Todate, Vilegwa does not understand why the girls did not go on strike to support their own.
 
But she adds that perhaps that was what the administration was banking on - tearing them down emotionally so they couldn't take any action.
 
She says teachers today put too much emphasis on academics but forget emotional development, which she says would make better citizens.
 
"Even if you landed a great job, how would you keep at it if you are emotionally unstable?"
 
June Atieno
 
It's not all gloom, as Atieno states it.
 
There are teachers who were dedicated to the calling, and inspired their students to be great.
 
Atieno went to a girls day school in Nairobi which had a relatively huge number of Somali girls.
 
Most of them would be married off early and so had to drop out of school.
 
But there was one teacher, who went beyond the call and "made it her business".
 
The Maths/Business teacher encouraged the girls to keep working, even if they didn't think it would amount to anything.
 
According to Atieno, the impact the teacher had on the students was so immense, it trickled down to other Christian students.
 
They admired this teacher's commitment.
 
The students' end-term results would reflect the impact of the teachers' dedication.
 
"Someone would score a B or A in Maths, but have a D in English. How would you explain that?
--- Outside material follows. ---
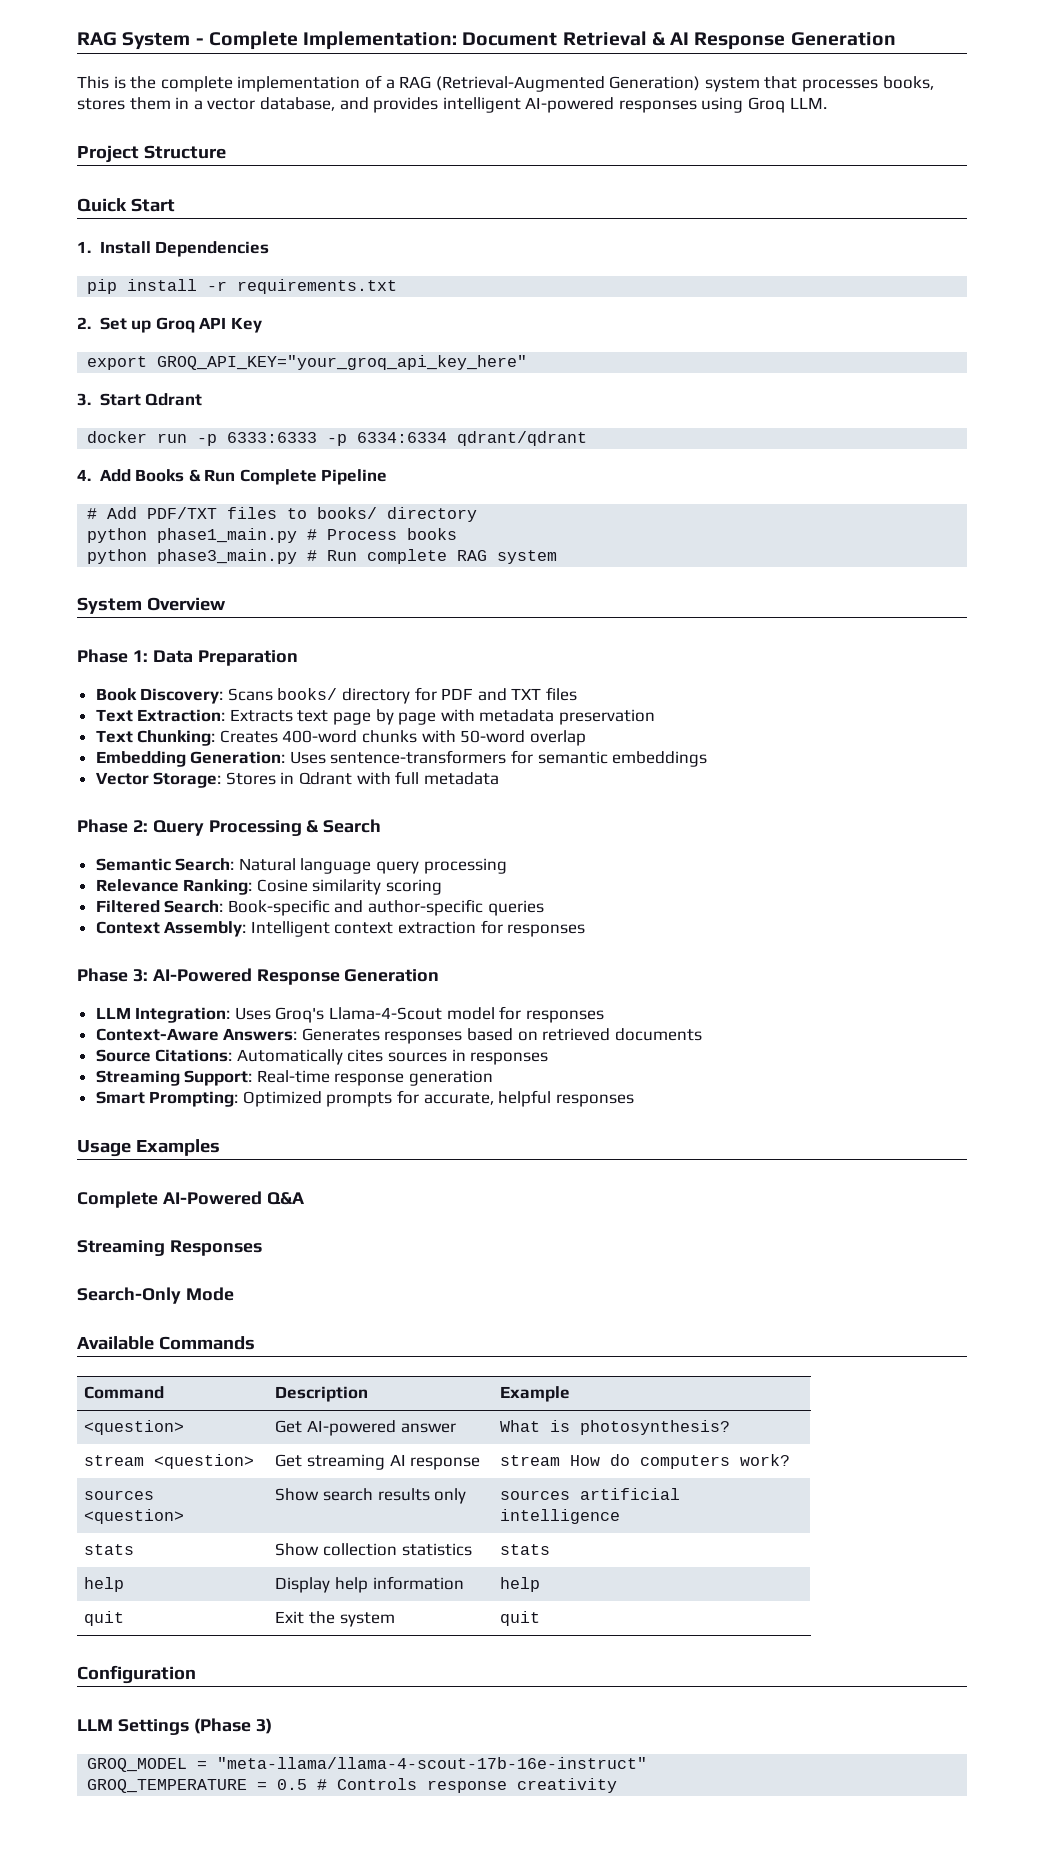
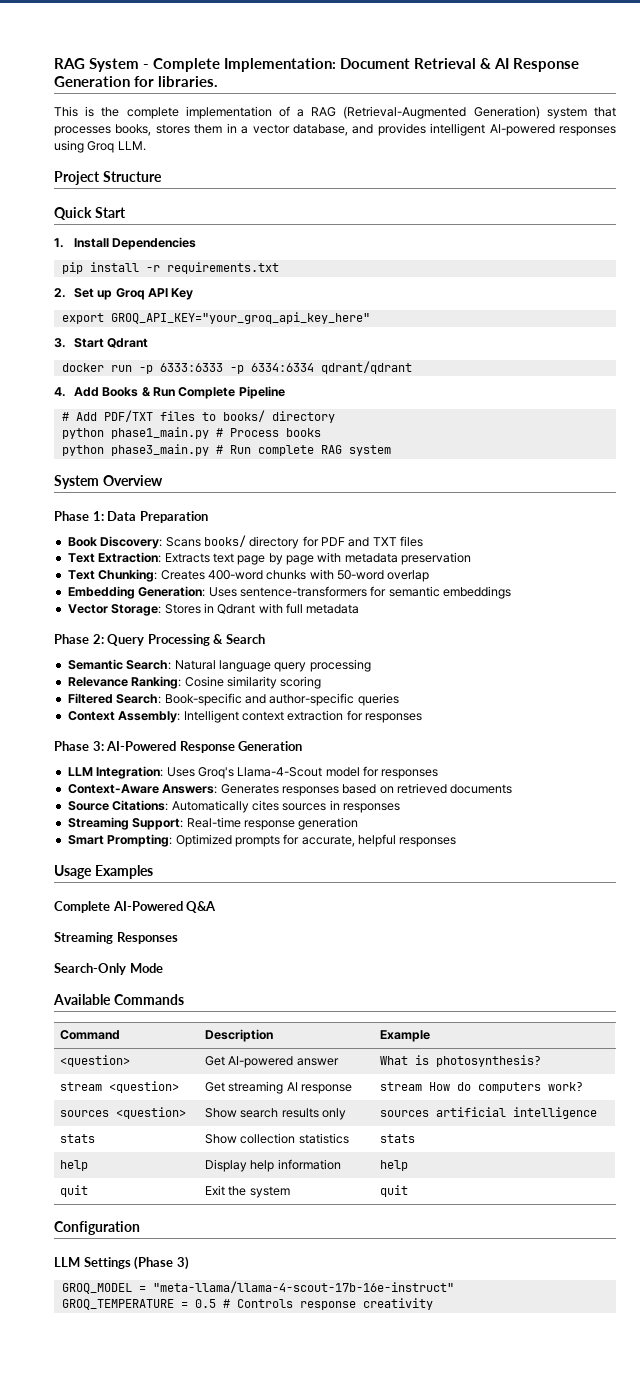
- RAG System - Complete Implementation: Document Retrieval & AI Response Generation
+ RAG System - Complete Implementation: Document Retrieval & AI Response Generation for libraries.

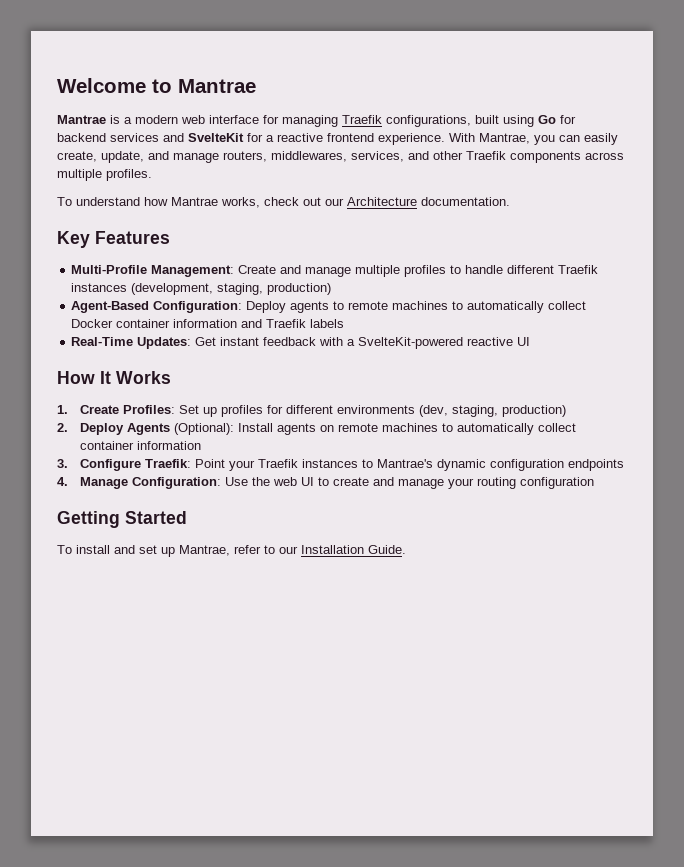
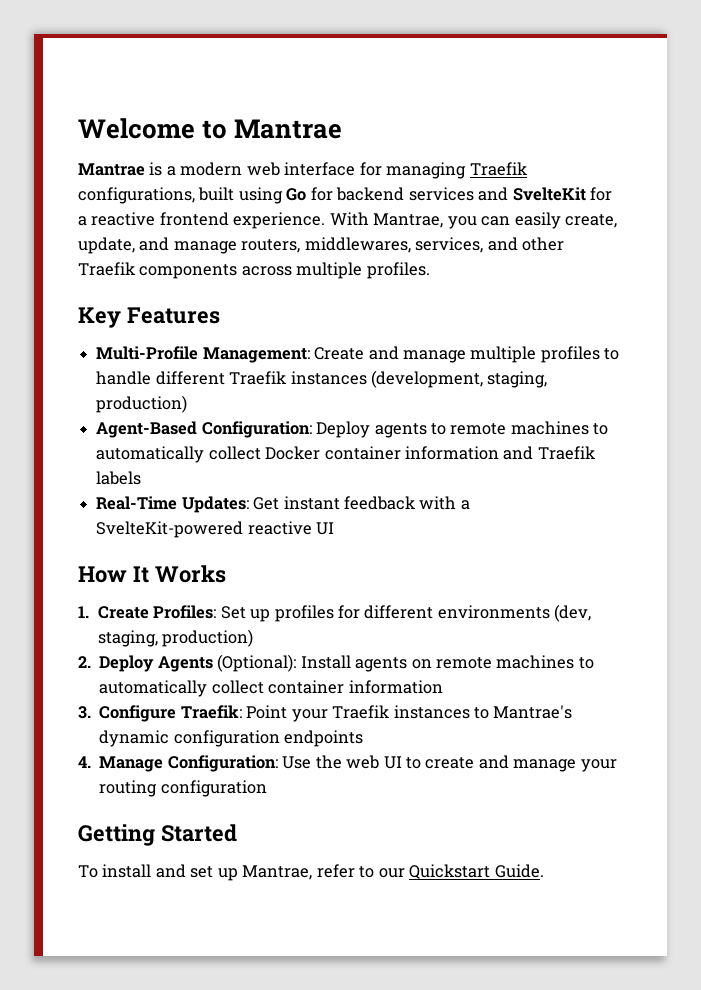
- To understand how Mantrae works, check out our Architecture documentation.
- To install and set up Mantrae, refer to our Installation Guide.
+ To install and set up Mantrae, refer to our Quickstart Guide.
Obviously this student is gifted, they just need someone to believe in them, like the Maths teacher did."
 
Teacher training on psychology
 
Scholar Joshua Gisemba, in his 2010 study on The Role of Teacher Characteristics and Practices on Upper Secondary School Students’ Mathematics Self-Efficacy in Nyanza Province of Kenya: a Multilevel Analysis, recommends that teacher training colleges emphasize teacher practices and values to enhance students’ self-efficacy, reduce their anxiety and fear, and consequently, enhance their achievement.
 
He adds, "Professional development opportunities should also be made available to in-service teachers to continually update their knowledge and skills and develop new strategies for teacher effectiveness."
 
Teacher training and understanding students' psychology has been at the forefront in discussions about how to handle students.
 
PhD student David Melita Ole Katitia, in the Journal of Education and Practice Vol.6, No.24, 2015, discusses the aspects of teacher education factor that influences student achievement.
 
Additionally, a teacher, according to Shiundu and Omulando (1992), is the most important person in teaching who sees that educational programmes are successfully implemented by organizing and managing the learning experiences and environments. 
 
Teacher training colleges emphasise on child centeredness and interaction, but these methodologies are unduly influenced by the nature and purpose of exams administered at the end of the programme, not their emotional and mental health.